** Materials provided follows **

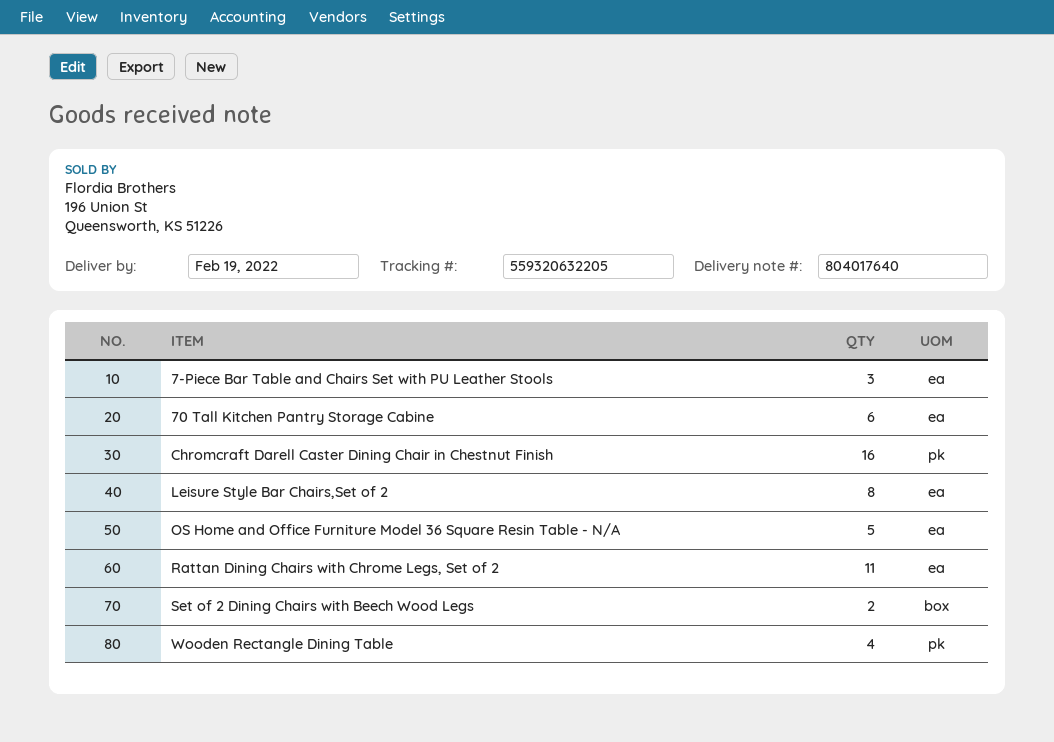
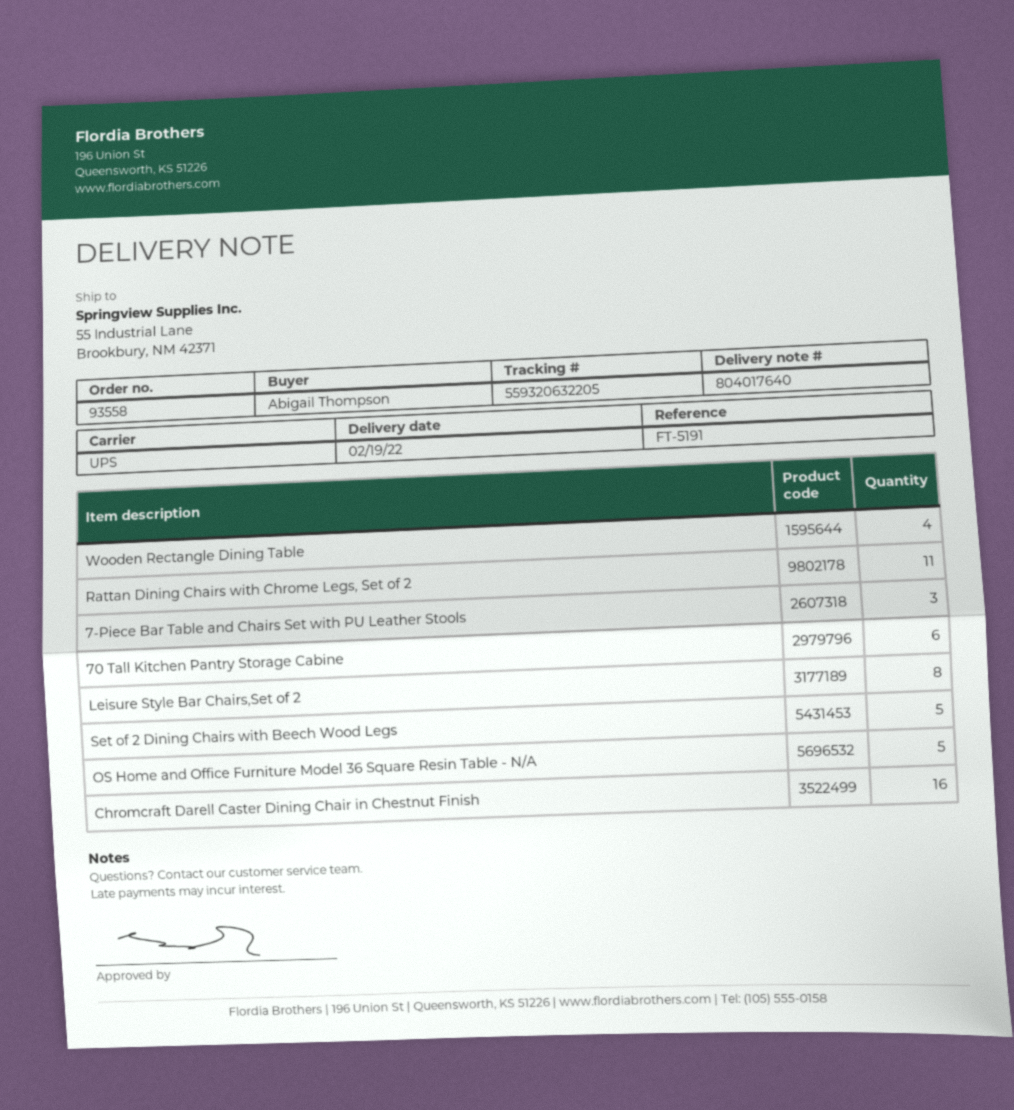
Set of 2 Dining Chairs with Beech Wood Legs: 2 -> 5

** End of Materials provided **
** Materials provided follows **

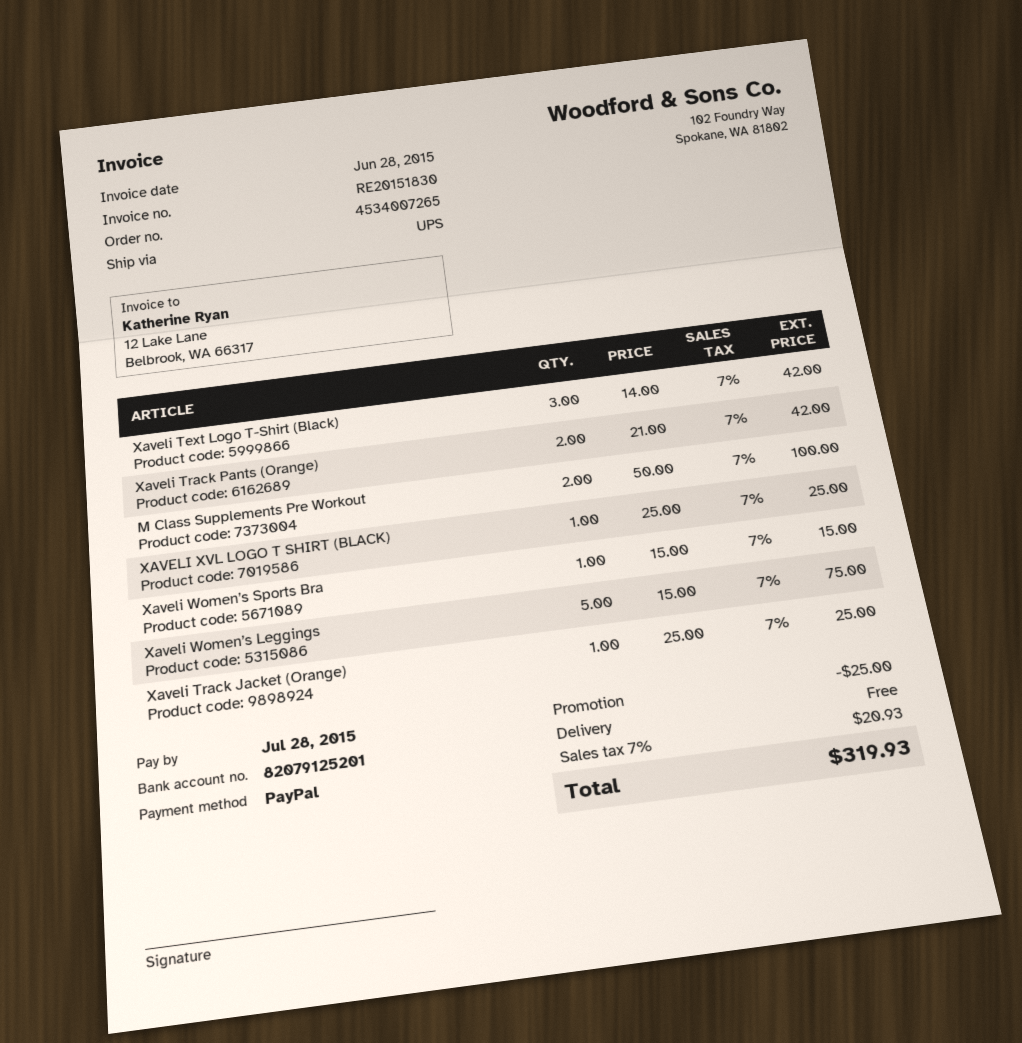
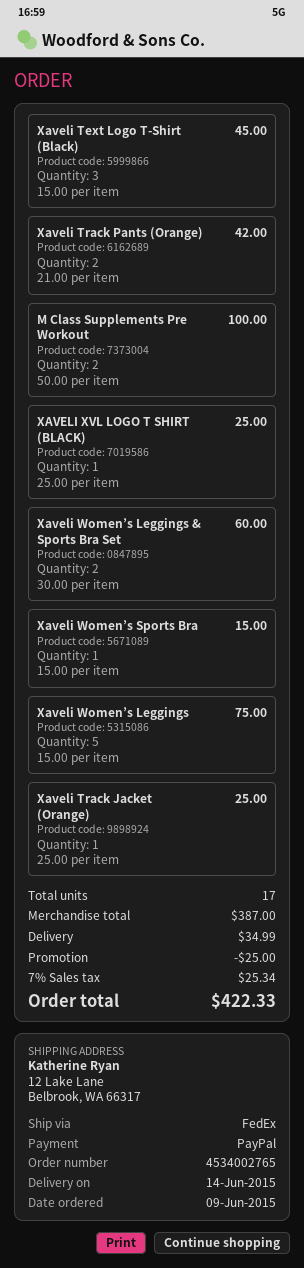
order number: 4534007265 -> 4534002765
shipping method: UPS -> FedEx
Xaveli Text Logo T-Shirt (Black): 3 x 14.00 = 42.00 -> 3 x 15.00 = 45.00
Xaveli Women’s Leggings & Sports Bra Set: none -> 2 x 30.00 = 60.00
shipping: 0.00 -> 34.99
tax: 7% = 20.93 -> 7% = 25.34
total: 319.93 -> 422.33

** End of Materials provided **

Description of the task: Copy out only the lines of the records above from the one with "Xaveli Women’s Leggings" through the one with "total: 319.93 -> 422.33", exactly as they stand, both included.

Solution to this task:
Xaveli Women’s Leggings & Sports Bra Set: none -> 2 x 30.00 = 60.00
shipping: 0.00 -> 34.99
tax: 7% = 20.93 -> 7% = 25.34
total: 319.93 -> 422.33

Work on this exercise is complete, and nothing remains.